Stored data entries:
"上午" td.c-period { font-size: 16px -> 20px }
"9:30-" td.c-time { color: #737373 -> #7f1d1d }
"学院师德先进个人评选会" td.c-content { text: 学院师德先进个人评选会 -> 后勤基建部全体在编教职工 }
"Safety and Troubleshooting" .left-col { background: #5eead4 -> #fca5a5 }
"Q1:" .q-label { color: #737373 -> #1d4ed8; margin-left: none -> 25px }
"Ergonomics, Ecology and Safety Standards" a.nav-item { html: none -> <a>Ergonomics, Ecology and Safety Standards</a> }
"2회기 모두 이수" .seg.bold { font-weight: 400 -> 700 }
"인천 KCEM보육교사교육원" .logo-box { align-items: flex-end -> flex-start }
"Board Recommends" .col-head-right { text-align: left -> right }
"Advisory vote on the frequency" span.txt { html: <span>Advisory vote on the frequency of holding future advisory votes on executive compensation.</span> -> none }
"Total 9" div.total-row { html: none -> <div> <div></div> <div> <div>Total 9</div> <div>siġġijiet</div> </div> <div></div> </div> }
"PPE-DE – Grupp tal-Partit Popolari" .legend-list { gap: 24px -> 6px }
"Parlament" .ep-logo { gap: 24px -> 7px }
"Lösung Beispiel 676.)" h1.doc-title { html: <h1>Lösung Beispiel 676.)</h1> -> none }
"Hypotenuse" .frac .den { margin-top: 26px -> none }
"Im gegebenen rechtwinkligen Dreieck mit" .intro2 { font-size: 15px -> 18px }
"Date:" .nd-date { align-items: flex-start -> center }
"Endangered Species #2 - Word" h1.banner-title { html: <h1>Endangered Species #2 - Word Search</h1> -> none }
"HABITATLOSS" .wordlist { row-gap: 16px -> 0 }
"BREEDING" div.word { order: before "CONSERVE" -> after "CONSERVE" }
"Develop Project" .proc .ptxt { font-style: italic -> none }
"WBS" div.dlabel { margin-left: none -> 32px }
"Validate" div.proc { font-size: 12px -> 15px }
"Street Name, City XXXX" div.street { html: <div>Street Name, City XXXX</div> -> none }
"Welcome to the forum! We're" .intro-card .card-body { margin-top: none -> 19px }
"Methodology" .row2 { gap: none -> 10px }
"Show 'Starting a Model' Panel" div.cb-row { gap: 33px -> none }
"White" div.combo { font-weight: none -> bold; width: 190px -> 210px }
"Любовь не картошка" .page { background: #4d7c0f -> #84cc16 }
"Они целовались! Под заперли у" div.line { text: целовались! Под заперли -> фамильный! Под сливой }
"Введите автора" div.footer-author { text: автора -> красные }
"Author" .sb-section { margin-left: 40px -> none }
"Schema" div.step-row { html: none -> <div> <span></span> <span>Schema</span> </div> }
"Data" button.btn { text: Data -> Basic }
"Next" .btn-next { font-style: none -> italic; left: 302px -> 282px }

* [TASK TO COMPLETE]: Copy out each line of the records where the word "logo" appears.

* [RESPONSE TO THE TASK]:
"인천 KCEM보육교사교육원" .logo-box { align-items: flex-end -> flex-start }
"Parlament" .ep-logo { gap: 24px -> 7px }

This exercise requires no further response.